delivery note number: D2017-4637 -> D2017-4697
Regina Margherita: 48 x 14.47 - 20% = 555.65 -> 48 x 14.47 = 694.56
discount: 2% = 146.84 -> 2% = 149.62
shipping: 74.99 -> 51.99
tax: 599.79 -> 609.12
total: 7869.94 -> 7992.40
****************************************
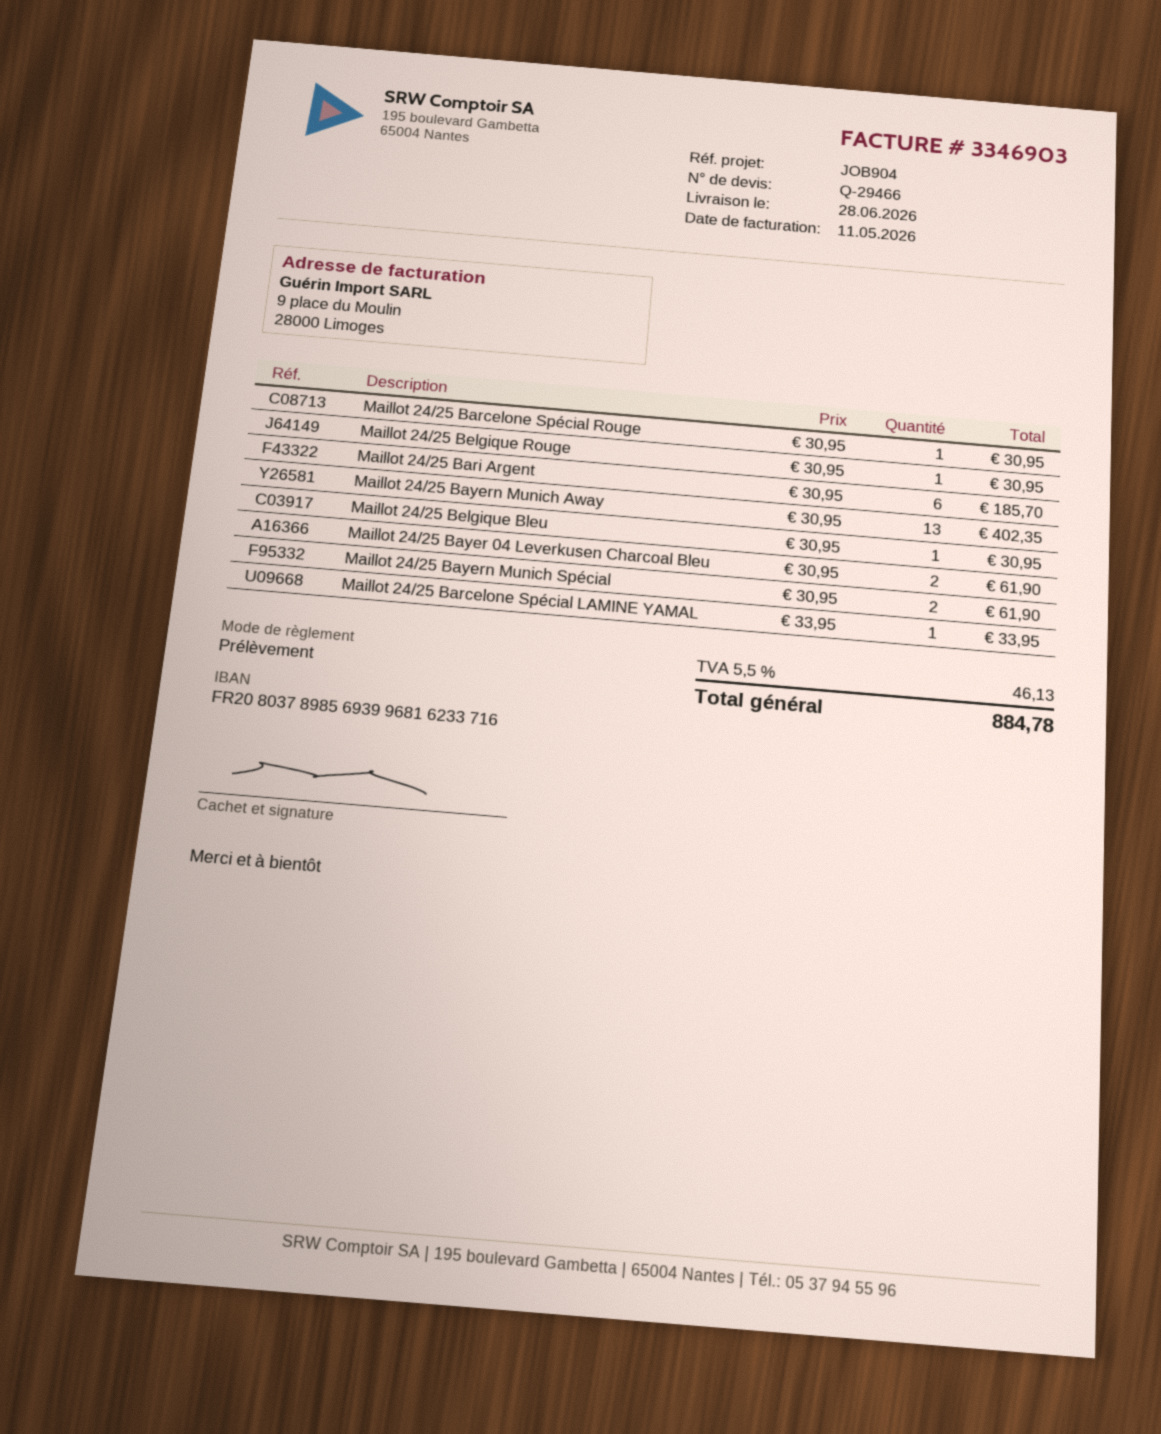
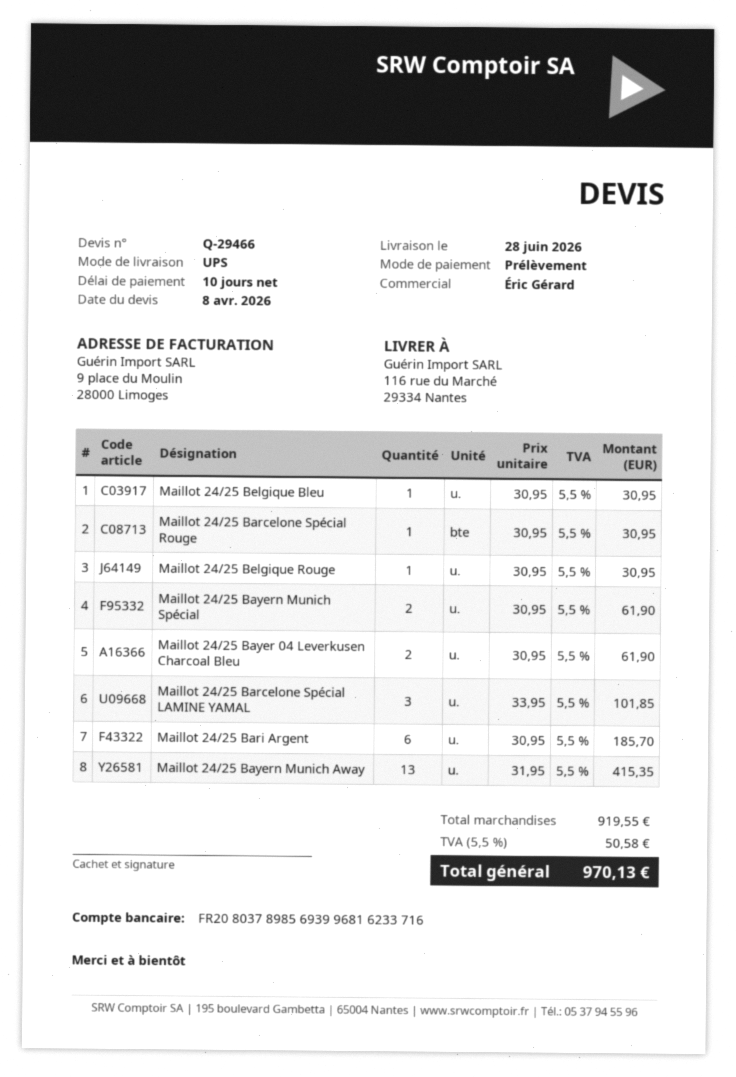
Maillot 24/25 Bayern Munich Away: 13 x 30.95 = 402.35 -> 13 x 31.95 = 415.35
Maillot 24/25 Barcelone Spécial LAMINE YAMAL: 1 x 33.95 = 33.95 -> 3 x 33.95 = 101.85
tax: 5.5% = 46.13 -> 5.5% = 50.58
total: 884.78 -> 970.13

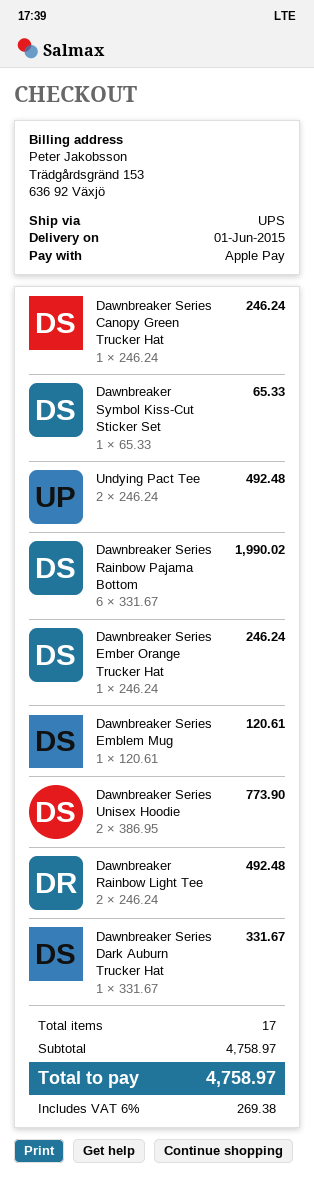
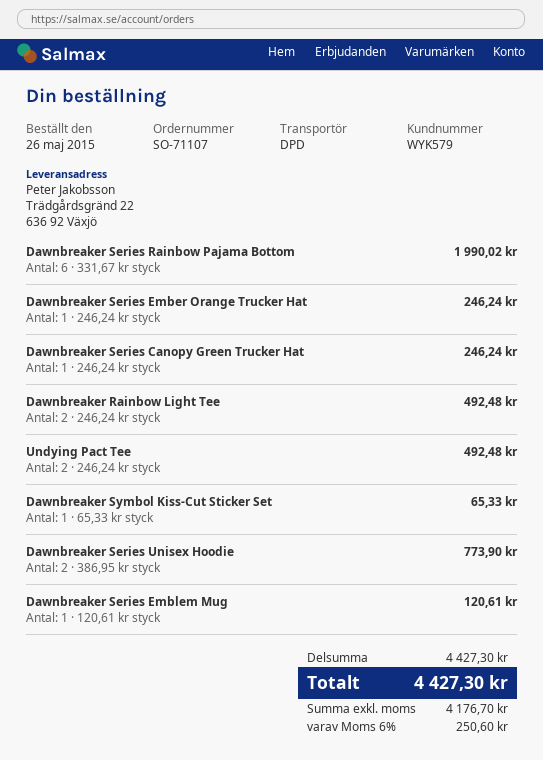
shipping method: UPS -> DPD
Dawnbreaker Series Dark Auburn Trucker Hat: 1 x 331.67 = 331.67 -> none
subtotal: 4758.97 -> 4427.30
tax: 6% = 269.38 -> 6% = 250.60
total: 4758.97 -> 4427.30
****************************************
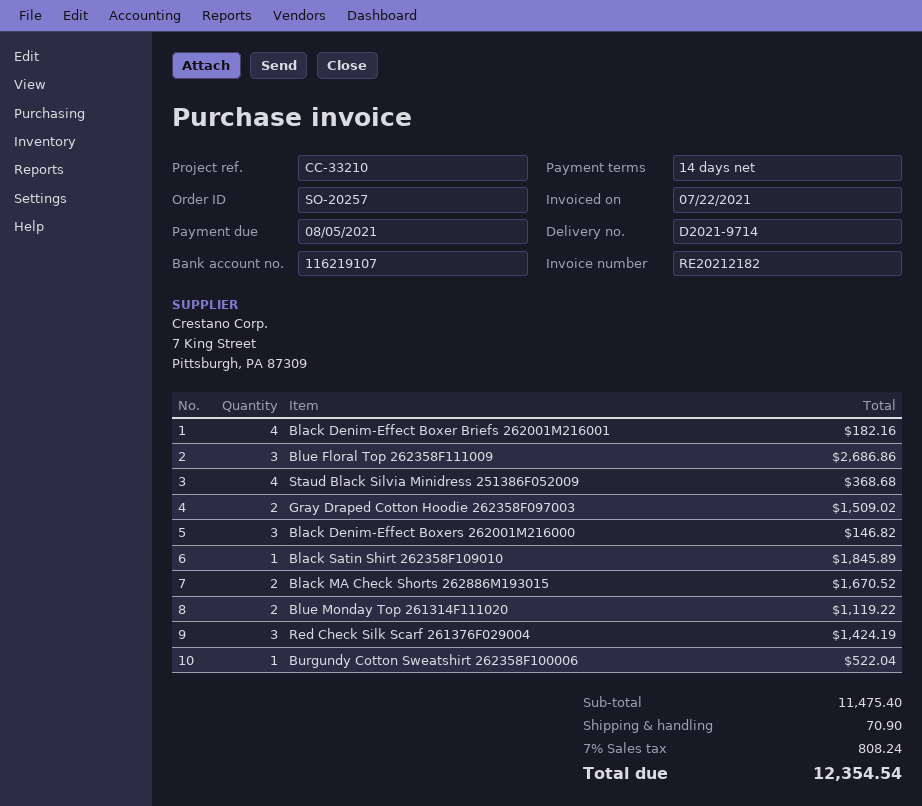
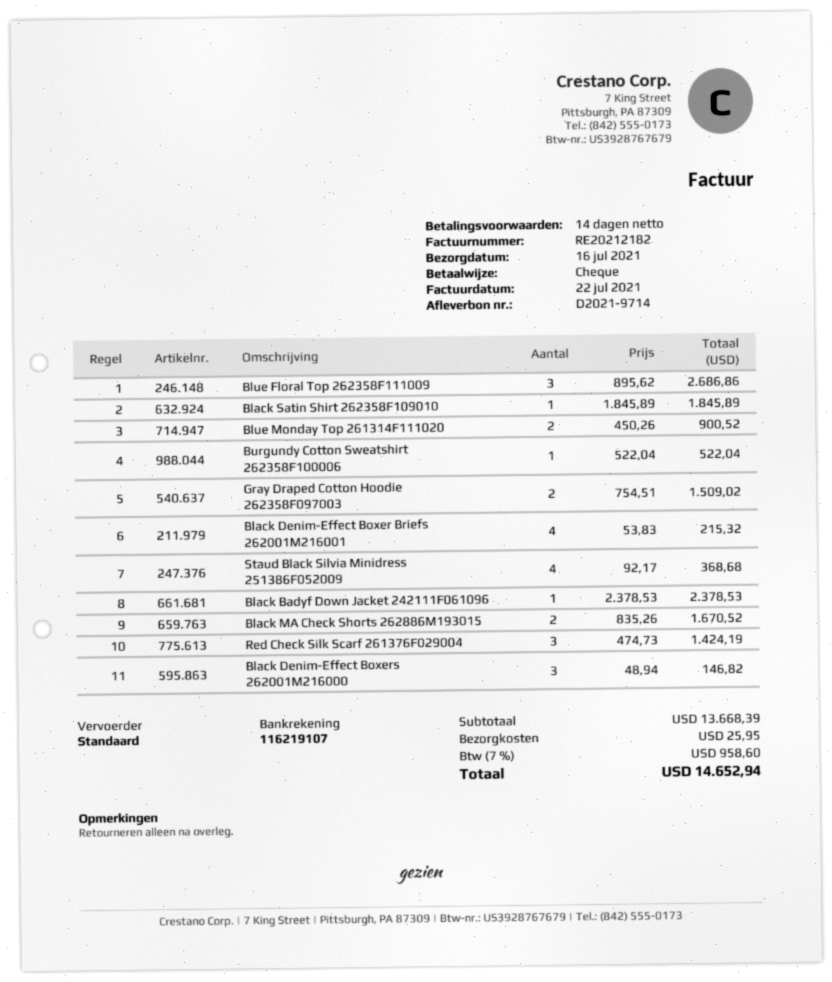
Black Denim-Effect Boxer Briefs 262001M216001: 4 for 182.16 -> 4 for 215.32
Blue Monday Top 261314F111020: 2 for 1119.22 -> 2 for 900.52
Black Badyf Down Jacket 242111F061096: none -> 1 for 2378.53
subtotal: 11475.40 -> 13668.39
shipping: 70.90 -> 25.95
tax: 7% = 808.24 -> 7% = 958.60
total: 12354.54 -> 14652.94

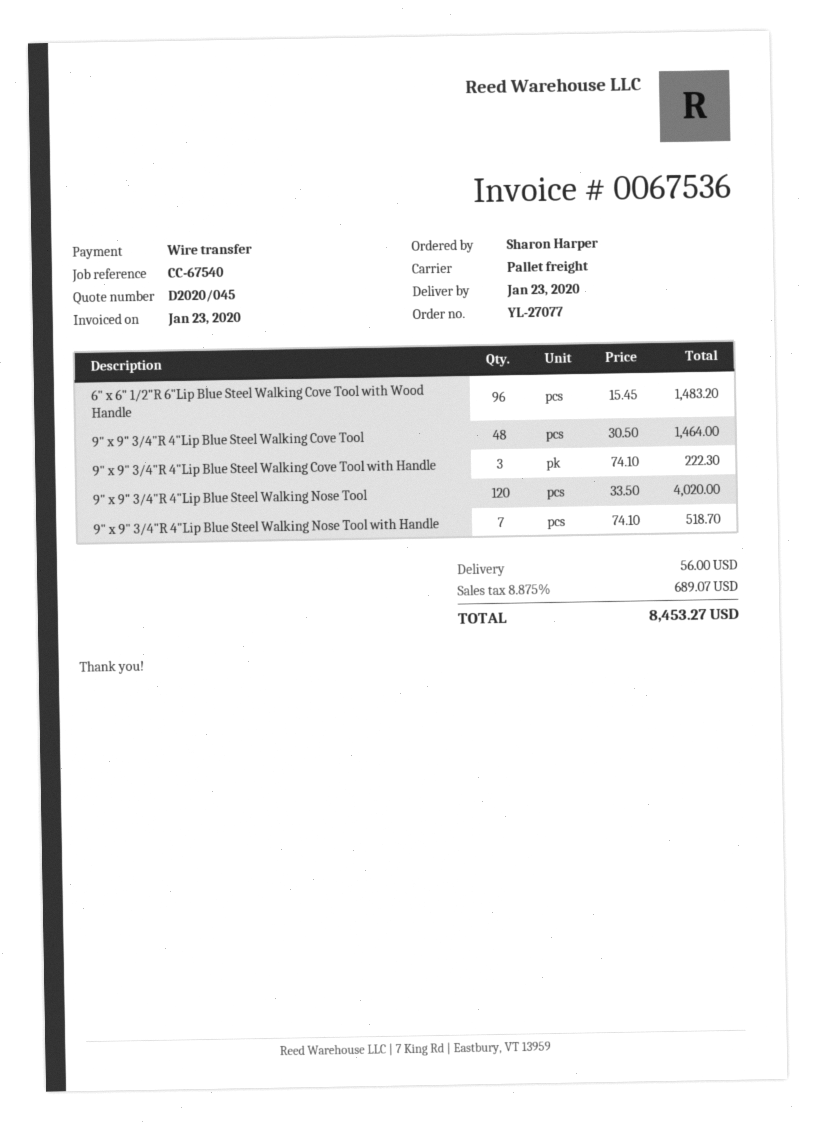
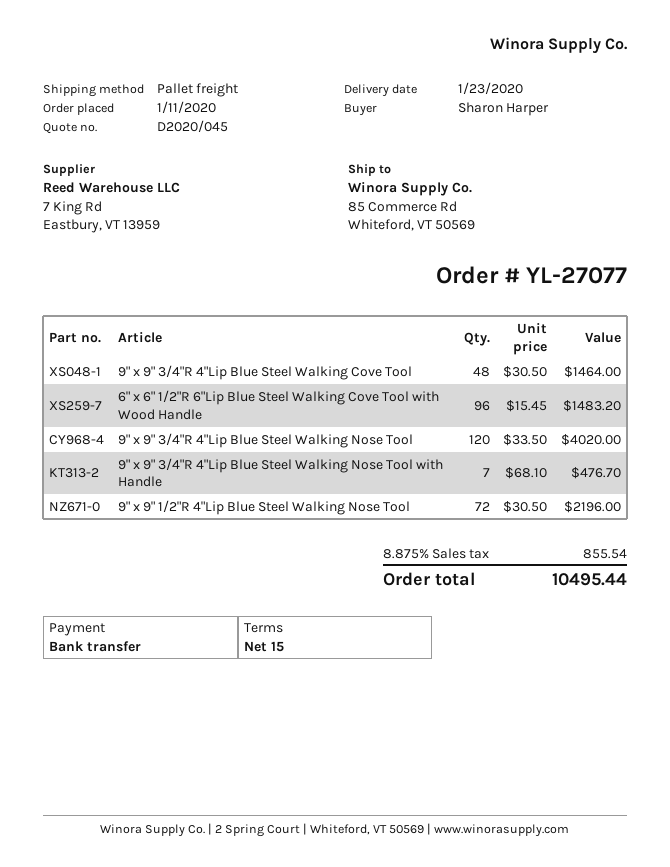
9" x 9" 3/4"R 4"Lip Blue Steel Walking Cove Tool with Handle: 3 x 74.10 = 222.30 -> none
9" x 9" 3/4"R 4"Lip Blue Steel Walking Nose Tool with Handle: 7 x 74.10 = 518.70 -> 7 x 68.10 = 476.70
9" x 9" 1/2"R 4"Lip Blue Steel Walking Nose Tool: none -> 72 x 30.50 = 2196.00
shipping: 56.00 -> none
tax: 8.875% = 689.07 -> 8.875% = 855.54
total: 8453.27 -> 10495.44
****************************************
From the records above, print exactly the lines that run from the line with "222.30 -> none" to the line with "total: 8453.27 -> 10495.44", inclusive.

9" x 9" 3/4"R 4"Lip Blue Steel Walking Cove Tool with Handle: 3 x 74.10 = 222.30 -> none
9" x 9" 3/4"R 4"Lip Blue Steel Walking Nose Tool with Handle: 7 x 74.10 = 518.70 -> 7 x 68.10 = 476.70
9" x 9" 1/2"R 4"Lip Blue Steel Walking Nose Tool: none -> 72 x 30.50 = 2196.00
shipping: 56.00 -> none
tax: 8.875% = 689.07 -> 8.875% = 855.54
total: 8453.27 -> 10495.44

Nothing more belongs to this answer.